* [Work to complete]: Return the data that follows exactly as it appears. Pictures do not belong in the copy.
======== Information supplied
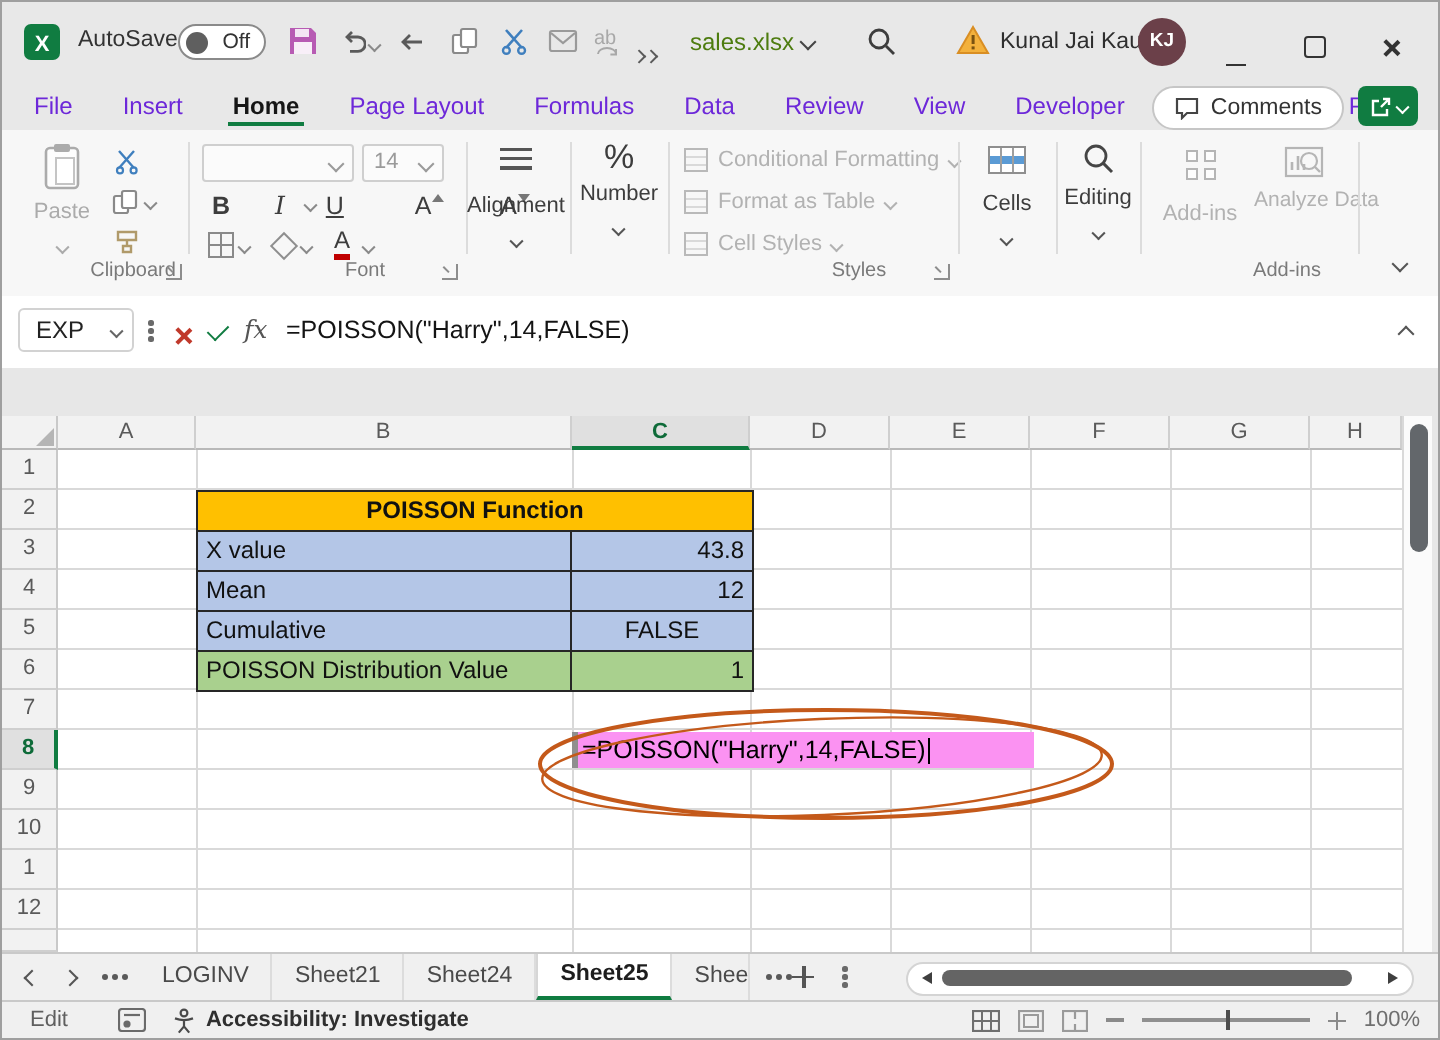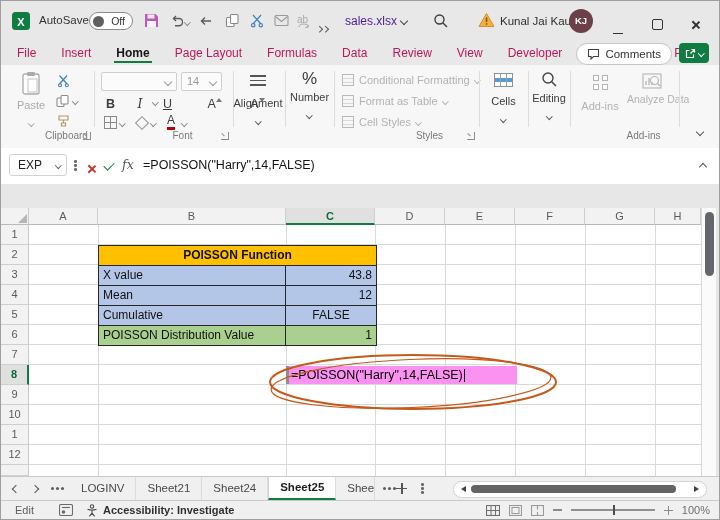--- a/index.html
+++ b/index.html
@@ -19,21 +19,21 @@
   .titlebar{position:absolute;left:0;top:0;right:0;height:40px;background:#e8e8e8;}
   .tb-txt{font-size:11.5px;color:#333;}
   .toggle{position:absolute;width:44px;height:18px;border:1px solid #8a8a8a;border-radius:10px;background:#fff;box-sizing:border-box;}
   .toggle .knob{position:absolute;left:3px;top:2.5px;width:11px;height:11px;border-radius:50%;background:#5f5f5f;}
   .toggle .tg-lbl{position:absolute;right:7px;top:2px;font-size:10.5px;color:#333;}
   .avatar{position:absolute;width:24px;height:24px;border-radius:50%;background:#6B4049;color:#fff;font-size:9.5px;font-weight:bold;text-align:center;line-height:24px;}
   .minus-ic{display:inline-block;width:10px;height:1.5px;background:#333;}
   .maxbox{display:inline-block;width:9px;height:9px;border:1.3px solid #333;border-radius:2px;}
   
   .tabrow{position:absolute;left:0;top:40px;right:0;height:24px;background:#e8e8e8;display:flex;align-items:center;padding-left:14px;gap:21px;box-sizing:border-box;}
-  .rtab{font-size:12px;color:#be185d;padding:3px 2px 4px;white-space:nowrap;}
+  .rtab{font-size:12px;color:#6d28d9;padding:3px 2px 4px;white-space:nowrap;}
   .rtab.active{font-weight:bold;color:#161616;border-bottom:2.5px solid #107C41;padding-bottom:1.5px;}
   .comments-btn{position:absolute;right:47px;top:2px;height:20px;border:1px solid #c6c6c6;border-radius:11px;background:#fff;display:flex;align-items:center;gap:5px;padding:0 10px;font-size:11.5px;color:#333;}
   .share-btn{position:absolute;right:10px;top:2px;width:30px;height:20px;border-radius:4px;background:#107C41;display:flex;align-items:center;justify-content:center;gap:3px;color:#fff;}
   
   .ribbon{position:absolute;left:0;top:64px;right:0;height:83px;background:#f7f7f7;border-bottom:1px solid #d5d5d5;}
   .rdiv{position:absolute;top:6px;width:1px;height:56px;background:#dcdcdc;}
   .glabel{position:absolute;top:65px;font-size:10px;color:#7a7a7a;text-align:center;padding-left:19px;}
   .launcher{position:absolute;width:7px;height:7px;border-right:1.2px solid #8d8d8d;border-bottom:1.2px solid #8d8d8d;}
   .launcher::after{content:"";position:absolute;left:1px;top:1px;width:4px;height:1.2px;background:#8d8d8d;transform:rotate(45deg);transform-origin:left top;}
   .gray{color:#ababab;} .dk{color:#3d3d3d;}
@@ -154,21 +154,21 @@
     <svg class="abs" style="left:273px;top:13px;" width="15" height="13">
         <rect x="1" y="1.5" width="13" height="10" rx="1" fill="none" stroke="#9a9a9a" stroke-width="1.1"></rect>
         <path d="M1.5 2.5 7.5 7.5 13.5 2.5" fill="none" stroke="#9a9a9a" stroke-width="1.1"></path>
       </svg>
     <span class="abs" style="left:296px;top:13px;font-size:10px;color:#a8a8a8;font-weight:normal;">ab</span>
     <svg class="abs" style="left:296px;top:21px;" width="13" height="8">
         <path d="M2 5a4.5 3 0 0 1 9 0" fill="none" stroke="#a8a8a8" stroke-width="1"></path>
         <path d="M11 2.5v2.8h-2.8" fill="none" stroke="#a8a8a8" stroke-width="1"></path>
       </svg>
     <span class="abs" style="left:316px;top:16px;color:#5a5a5a;"><span class="cv r sm"></span><span class="cv r sm" style="margin-left:1px;"></span></span>
-    <span class="abs" style="left:344px;top:13px;font-size:12px;color:#4c1d95;">sales.xlsx</span>
+    <span class="abs" style="left:344px;top:13px;font-size:12px;color:#4d7c0f;">sales.xlsx</span>
     <span class="abs cv" style="left:400px;top:17px;color:#444;"></span>
     <svg class="abs" style="left:432px;top:12px;" width="16" height="16">
         <circle cx="6.5" cy="6.5" r="4.5" fill="none" stroke="#3d3d3d" stroke-width="1.4"></circle>
         <path d="M10 10l4 4" stroke="#3d3d3d" stroke-width="1.4"></path>
       </svg>
     <svg class="abs" style="left:477px;top:11px;" width="17" height="16">
         <path d="M8.5 1.5 16 14.5H1z" fill="#F3B13C" stroke="#D98E23" stroke-width="1"></path>
         <rect x="7.8" y="5.5" width="1.5" height="4.5" fill="#7a5210"></rect>
         <rect x="7.8" y="11.2" width="1.5" height="1.5" fill="#7a5210"></rect>
       </svg>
================
* [Exercise solution]:
--- a/index.html
+++ b/index.html
@@ -19,21 +19,21 @@
   .titlebar{position:absolute;left:0;top:0;right:0;height:40px;background:#e8e8e8;}
   .tb-txt{font-size:11.5px;color:#333;}
   .toggle{position:absolute;width:44px;height:18px;border:1px solid #8a8a8a;border-radius:10px;background:#fff;box-sizing:border-box;}
   .toggle .knob{position:absolute;left:3px;top:2.5px;width:11px;height:11px;border-radius:50%;background:#5f5f5f;}
   .toggle .tg-lbl{position:absolute;right:7px;top:2px;font-size:10.5px;color:#333;}
   .avatar{position:absolute;width:24px;height:24px;border-radius:50%;background:#6B4049;color:#fff;font-size:9.5px;font-weight:bold;text-align:center;line-height:24px;}
   .minus-ic{display:inline-block;width:10px;height:1.5px;background:#333;}
   .maxbox{display:inline-block;width:9px;height:9px;border:1.3px solid #333;border-radius:2px;}
   
   .tabrow{position:absolute;left:0;top:40px;right:0;height:24px;background:#e8e8e8;display:flex;align-items:center;padding-left:14px;gap:21px;box-sizing:border-box;}
-  .rtab{font-size:12px;color:#be185d;padding:3px 2px 4px;white-space:nowrap;}
+  .rtab{font-size:12px;color:#6d28d9;padding:3px 2px 4px;white-space:nowrap;}
   .rtab.active{font-weight:bold;color:#161616;border-bottom:2.5px solid #107C41;padding-bottom:1.5px;}
   .comments-btn{position:absolute;right:47px;top:2px;height:20px;border:1px solid #c6c6c6;border-radius:11px;background:#fff;display:flex;align-items:center;gap:5px;padding:0 10px;font-size:11.5px;color:#333;}
   .share-btn{position:absolute;right:10px;top:2px;width:30px;height:20px;border-radius:4px;background:#107C41;display:flex;align-items:center;justify-content:center;gap:3px;color:#fff;}
   
   .ribbon{position:absolute;left:0;top:64px;right:0;height:83px;background:#f7f7f7;border-bottom:1px solid #d5d5d5;}
   .rdiv{position:absolute;top:6px;width:1px;height:56px;background:#dcdcdc;}
   .glabel{position:absolute;top:65px;font-size:10px;color:#7a7a7a;text-align:center;padding-left:19px;}
   .launcher{position:absolute;width:7px;height:7px;border-right:1.2px solid #8d8d8d;border-bottom:1.2px solid #8d8d8d;}
   .launcher::after{content:"";position:absolute;left:1px;top:1px;width:4px;height:1.2px;background:#8d8d8d;transform:rotate(45deg);transform-origin:left top;}
   .gray{color:#ababab;} .dk{color:#3d3d3d;}
@@ -154,21 +154,21 @@
     <svg class="abs" style="left:273px;top:13px;" width="15" height="13">
         <rect x="1" y="1.5" width="13" height="10" rx="1" fill="none" stroke="#9a9a9a" stroke-width="1.1"></rect>
         <path d="M1.5 2.5 7.5 7.5 13.5 2.5" fill="none" stroke="#9a9a9a" stroke-width="1.1"></path>
       </svg>
     <span class="abs" style="left:296px;top:13px;font-size:10px;color:#a8a8a8;font-weight:normal;">ab</span>
     <svg class="abs" style="left:296px;top:21px;" width="13" height="8">
         <path d="M2 5a4.5 3 0 0 1 9 0" fill="none" stroke="#a8a8a8" stroke-width="1"></path>
         <path d="M11 2.5v2.8h-2.8" fill="none" stroke="#a8a8a8" stroke-width="1"></path>
       </svg>
     <span class="abs" style="left:316px;top:16px;color:#5a5a5a;"><span class="cv r sm"></span><span class="cv r sm" style="margin-left:1px;"></span></span>
-    <span class="abs" style="left:344px;top:13px;font-size:12px;color:#4c1d95;">sales.xlsx</span>
+    <span class="abs" style="left:344px;top:13px;font-size:12px;color:#4d7c0f;">sales.xlsx</span>
     <span class="abs cv" style="left:400px;top:17px;color:#444;"></span>
     <svg class="abs" style="left:432px;top:12px;" width="16" height="16">
         <circle cx="6.5" cy="6.5" r="4.5" fill="none" stroke="#3d3d3d" stroke-width="1.4"></circle>
         <path d="M10 10l4 4" stroke="#3d3d3d" stroke-width="1.4"></path>
       </svg>
     <svg class="abs" style="left:477px;top:11px;" width="17" height="16">
         <path d="M8.5 1.5 16 14.5H1z" fill="#F3B13C" stroke="#D98E23" stroke-width="1"></path>
         <rect x="7.8" y="5.5" width="1.5" height="4.5" fill="#7a5210"></rect>
         <rect x="7.8" y="11.2" width="1.5" height="1.5" fill="#7a5210"></rect>
       </svg>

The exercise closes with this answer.